Location
- 3 South Pacific Avenue Lodi, California 95242 United States 38°08′01″N 121°17′28″W﻿ / ﻿38.13362°N 121.29124°W

Information
- Type: Public
- Motto: "Knowledge is Power"
- Established: September 8, 1896
- School district: Lodi Unified School District
- Principal: Jesus Marron
- Teaching staff: 111.26 (FTE)
- Grades: 9–12
- Enrollment: 1,990 (2023–2024)
- Student to teacher ratio: 17.89
- Colors: Red & White
- Athletics: football, basketball, soccer, water polo, swimming and diving, track and field, cheer, drill, cross country, tennis, golf, volleyball, wrestling, badminton, baseball, softball, band
- Team name: Flames
- Website: lodihigh.lodiusd.net

= Lodi High School (California) =

Lodi High School, serving grades 9–12, is one of four comprehensive high schools in Lodi Unified School District. The physical plant encompasses three gymnasiums, 59 permanent classrooms, one cafeteria, 30 portables, four computer labs, one theater complex, a college and career center, one administration center, one counseling center, and one metal, one wood and one automotive technology shop. While the present site was built in 1956, Lodi High School began classes on September 8, 1896, and celebrated its centennial birthday during the 1996–97 school year.
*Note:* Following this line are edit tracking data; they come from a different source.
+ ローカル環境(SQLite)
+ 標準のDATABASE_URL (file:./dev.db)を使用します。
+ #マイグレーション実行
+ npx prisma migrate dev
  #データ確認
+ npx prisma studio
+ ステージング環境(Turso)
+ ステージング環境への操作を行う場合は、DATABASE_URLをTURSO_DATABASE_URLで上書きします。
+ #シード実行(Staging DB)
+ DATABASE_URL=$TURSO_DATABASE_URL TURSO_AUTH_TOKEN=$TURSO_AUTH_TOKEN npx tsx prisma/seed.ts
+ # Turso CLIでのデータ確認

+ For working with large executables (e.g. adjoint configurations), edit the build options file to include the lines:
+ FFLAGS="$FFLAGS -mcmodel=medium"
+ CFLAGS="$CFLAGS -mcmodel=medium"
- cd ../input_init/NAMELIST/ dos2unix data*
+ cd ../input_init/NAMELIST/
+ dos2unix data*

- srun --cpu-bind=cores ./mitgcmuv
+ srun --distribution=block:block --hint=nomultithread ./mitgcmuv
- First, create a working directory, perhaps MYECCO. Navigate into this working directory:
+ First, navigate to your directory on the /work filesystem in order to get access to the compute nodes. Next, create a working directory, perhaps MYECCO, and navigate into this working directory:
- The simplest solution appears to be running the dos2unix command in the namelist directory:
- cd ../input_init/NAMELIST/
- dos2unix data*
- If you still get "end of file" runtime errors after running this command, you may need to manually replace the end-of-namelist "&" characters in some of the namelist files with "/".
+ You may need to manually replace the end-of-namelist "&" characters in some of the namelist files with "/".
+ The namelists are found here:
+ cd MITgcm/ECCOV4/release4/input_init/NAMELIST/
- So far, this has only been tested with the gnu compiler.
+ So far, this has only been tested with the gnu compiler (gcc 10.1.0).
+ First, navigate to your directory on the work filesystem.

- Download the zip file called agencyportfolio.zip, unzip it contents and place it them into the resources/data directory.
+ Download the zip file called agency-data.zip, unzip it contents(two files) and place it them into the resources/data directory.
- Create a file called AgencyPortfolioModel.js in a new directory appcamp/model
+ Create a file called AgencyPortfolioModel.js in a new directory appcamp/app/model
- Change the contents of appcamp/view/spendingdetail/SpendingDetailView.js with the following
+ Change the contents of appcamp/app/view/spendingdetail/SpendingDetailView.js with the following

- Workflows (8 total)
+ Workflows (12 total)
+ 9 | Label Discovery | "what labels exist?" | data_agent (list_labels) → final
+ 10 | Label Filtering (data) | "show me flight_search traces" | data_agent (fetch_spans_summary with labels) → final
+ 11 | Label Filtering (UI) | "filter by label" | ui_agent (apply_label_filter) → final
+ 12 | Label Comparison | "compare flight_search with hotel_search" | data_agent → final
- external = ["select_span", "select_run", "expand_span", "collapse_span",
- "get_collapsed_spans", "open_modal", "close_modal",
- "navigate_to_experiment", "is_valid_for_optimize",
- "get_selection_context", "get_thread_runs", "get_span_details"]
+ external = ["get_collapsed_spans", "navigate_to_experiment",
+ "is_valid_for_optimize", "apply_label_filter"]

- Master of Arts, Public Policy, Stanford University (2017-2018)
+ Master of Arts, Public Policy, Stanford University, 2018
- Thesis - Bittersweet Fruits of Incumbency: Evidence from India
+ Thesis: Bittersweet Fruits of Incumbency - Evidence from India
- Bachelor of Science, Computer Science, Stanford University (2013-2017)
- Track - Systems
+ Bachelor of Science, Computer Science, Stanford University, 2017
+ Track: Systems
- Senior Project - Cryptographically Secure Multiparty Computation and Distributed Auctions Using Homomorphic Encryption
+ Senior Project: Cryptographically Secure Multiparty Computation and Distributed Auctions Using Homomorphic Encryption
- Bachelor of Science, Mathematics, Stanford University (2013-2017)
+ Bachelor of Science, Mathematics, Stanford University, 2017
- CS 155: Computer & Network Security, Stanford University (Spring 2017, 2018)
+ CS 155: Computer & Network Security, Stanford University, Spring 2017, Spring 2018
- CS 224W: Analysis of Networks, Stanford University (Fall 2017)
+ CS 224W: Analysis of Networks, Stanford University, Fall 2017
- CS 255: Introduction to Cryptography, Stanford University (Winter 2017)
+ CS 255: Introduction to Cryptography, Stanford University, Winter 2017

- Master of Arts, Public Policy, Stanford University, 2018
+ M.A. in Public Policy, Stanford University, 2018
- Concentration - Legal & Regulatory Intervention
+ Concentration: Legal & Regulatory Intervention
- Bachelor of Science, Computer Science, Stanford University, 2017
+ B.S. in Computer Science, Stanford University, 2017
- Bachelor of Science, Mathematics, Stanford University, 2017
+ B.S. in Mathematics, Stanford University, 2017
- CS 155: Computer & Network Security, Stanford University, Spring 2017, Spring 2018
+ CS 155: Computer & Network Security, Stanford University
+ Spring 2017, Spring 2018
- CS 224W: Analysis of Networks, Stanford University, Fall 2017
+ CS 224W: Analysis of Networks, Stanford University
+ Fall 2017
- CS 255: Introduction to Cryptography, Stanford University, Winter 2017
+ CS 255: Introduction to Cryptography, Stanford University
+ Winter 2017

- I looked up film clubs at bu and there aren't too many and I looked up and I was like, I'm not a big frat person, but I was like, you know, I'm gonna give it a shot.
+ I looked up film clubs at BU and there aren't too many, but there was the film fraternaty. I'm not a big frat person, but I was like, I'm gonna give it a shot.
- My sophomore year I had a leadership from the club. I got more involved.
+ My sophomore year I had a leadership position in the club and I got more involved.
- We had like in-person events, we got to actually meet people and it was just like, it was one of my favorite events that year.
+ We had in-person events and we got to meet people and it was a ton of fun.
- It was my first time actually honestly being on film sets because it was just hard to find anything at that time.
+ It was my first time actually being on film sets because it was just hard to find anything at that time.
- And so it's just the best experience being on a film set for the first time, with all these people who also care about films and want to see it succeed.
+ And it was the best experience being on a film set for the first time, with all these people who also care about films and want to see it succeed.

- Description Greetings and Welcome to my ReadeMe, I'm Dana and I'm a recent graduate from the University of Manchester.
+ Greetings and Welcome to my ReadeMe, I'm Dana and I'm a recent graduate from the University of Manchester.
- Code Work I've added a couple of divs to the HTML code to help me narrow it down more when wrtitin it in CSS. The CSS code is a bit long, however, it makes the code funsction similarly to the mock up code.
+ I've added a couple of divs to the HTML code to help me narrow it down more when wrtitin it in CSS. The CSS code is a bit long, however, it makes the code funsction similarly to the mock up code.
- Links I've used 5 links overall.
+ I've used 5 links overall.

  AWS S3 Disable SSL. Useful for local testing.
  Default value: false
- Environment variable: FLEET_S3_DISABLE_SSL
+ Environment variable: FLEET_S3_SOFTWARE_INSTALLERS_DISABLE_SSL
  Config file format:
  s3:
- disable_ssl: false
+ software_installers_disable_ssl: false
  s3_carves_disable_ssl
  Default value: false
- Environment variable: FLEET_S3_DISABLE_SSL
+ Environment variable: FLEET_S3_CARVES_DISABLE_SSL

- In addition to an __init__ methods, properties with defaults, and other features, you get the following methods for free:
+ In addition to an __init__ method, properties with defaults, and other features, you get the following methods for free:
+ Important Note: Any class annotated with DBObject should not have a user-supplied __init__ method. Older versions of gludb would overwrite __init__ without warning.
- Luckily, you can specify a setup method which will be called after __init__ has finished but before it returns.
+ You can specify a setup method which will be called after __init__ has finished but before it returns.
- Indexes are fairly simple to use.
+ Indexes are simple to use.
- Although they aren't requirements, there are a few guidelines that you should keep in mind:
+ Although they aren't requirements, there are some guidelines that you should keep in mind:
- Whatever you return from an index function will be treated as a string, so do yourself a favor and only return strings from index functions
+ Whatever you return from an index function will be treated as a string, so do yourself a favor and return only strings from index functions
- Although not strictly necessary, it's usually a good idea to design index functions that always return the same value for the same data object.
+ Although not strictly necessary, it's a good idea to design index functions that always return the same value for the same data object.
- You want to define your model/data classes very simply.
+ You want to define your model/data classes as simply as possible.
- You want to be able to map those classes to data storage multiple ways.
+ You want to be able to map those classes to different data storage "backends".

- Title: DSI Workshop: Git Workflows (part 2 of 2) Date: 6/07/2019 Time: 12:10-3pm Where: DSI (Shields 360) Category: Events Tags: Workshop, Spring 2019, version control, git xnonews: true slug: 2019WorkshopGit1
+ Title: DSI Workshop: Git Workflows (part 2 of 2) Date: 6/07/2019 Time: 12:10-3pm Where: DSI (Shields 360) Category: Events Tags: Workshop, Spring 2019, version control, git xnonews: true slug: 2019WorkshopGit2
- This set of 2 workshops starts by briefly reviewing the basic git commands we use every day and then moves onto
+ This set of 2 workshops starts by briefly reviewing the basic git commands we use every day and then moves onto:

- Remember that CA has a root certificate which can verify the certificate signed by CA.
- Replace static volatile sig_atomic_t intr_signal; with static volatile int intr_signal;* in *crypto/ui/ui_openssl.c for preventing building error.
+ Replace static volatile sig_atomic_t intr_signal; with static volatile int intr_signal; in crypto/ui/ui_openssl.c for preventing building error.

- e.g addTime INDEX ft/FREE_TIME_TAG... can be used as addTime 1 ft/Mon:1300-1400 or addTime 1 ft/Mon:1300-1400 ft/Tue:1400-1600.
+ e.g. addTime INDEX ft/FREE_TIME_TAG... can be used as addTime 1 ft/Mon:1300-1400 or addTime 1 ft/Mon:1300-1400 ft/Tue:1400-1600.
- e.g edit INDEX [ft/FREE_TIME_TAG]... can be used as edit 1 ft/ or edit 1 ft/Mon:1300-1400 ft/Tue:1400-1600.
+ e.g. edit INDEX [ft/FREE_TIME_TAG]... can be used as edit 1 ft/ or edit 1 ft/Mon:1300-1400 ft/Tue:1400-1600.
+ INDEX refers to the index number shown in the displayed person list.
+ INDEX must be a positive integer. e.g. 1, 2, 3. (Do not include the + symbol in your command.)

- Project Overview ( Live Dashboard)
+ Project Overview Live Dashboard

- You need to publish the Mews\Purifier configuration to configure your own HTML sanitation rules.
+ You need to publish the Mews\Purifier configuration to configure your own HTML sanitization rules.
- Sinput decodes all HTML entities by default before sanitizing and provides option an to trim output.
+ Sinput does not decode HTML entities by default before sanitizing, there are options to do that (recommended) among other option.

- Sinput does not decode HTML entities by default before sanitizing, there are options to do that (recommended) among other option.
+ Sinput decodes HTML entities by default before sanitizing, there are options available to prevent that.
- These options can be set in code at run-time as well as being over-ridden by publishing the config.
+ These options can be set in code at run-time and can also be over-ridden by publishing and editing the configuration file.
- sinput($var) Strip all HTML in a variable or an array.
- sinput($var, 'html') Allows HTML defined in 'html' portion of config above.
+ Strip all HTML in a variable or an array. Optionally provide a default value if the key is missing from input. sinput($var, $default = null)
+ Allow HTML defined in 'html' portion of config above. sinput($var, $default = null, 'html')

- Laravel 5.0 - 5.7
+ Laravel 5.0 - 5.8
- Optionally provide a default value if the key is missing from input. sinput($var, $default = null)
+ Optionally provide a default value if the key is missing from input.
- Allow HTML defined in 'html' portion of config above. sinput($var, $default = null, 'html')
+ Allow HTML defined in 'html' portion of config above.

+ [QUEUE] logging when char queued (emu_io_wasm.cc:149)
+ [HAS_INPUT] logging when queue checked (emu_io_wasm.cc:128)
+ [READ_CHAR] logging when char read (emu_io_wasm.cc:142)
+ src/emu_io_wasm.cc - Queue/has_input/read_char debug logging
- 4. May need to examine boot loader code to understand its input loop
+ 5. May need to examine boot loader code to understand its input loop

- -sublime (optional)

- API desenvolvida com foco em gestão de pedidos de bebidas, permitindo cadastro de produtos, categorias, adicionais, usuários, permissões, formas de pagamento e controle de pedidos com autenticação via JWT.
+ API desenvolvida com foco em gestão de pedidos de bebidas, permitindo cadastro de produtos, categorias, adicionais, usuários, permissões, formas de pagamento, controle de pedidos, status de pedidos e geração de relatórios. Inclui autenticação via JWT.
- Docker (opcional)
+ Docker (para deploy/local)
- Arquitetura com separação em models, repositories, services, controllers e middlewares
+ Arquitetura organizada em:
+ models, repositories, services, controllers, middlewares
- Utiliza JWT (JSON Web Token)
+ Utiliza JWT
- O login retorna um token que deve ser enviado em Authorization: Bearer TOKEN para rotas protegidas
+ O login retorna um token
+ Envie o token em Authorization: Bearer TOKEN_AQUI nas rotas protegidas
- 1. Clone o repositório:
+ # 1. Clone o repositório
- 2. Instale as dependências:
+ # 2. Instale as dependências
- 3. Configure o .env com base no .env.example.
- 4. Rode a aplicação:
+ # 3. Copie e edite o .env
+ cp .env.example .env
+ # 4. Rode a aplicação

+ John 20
At the present time, Lodi High School is on a modified traditional calendar.

==History==
The school first opened on September 8, 1896.

==Notable alumni==
- Patty Berg-Burnett - volleyball player and coach
- Greg Bishop - 6-year NFL offensive lineman
- Alyson Huber - Assemblywoman, Judge
- Patrick Ianni - soccer defender for Seattle Sounders FC
- Tayt Ianni - former soccer defender for the San Jose Earthquakes
- Carl Kammerer - NFL player in 1960s
- Bridget Marquardt - Reality television participant and model
- Robert Mondavi - Mondavi Wines
- Bill Munson - 16-year NFL quarterback
- A Skylit Drive - A 6-piece Post-hardcore band.